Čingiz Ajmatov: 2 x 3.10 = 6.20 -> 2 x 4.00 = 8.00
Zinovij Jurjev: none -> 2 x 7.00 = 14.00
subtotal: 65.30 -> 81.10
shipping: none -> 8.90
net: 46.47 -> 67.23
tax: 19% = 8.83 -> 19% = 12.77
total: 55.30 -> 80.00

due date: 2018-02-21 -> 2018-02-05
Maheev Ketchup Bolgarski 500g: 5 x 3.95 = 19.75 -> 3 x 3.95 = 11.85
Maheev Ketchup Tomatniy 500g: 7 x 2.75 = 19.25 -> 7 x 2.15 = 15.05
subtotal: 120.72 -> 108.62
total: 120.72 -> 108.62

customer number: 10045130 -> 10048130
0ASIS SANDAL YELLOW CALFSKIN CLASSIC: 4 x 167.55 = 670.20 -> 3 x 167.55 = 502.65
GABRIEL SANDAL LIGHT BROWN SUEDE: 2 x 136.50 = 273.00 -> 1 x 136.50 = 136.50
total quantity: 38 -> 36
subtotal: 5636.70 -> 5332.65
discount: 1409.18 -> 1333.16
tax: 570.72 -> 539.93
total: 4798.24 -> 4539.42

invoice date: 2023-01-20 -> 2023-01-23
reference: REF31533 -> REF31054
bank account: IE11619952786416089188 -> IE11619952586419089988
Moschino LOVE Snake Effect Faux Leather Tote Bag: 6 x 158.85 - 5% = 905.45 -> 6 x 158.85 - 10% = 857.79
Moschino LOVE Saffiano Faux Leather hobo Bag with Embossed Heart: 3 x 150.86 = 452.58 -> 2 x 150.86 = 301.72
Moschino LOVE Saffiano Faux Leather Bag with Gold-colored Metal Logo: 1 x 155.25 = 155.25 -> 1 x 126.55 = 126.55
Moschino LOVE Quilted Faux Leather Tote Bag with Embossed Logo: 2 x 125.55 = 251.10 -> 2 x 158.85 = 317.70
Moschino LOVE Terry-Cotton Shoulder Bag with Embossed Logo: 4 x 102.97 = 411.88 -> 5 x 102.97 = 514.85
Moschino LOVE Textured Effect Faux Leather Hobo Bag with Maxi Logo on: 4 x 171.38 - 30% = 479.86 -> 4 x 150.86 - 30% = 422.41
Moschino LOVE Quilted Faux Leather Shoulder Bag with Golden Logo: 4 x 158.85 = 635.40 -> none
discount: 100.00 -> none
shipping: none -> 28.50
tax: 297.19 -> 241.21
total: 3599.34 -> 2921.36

# Task instructions:
All lines from the listing above that include "shipping" should be shown.

# Written response:
shipping: none -> 8.90
shipping: none -> 28.50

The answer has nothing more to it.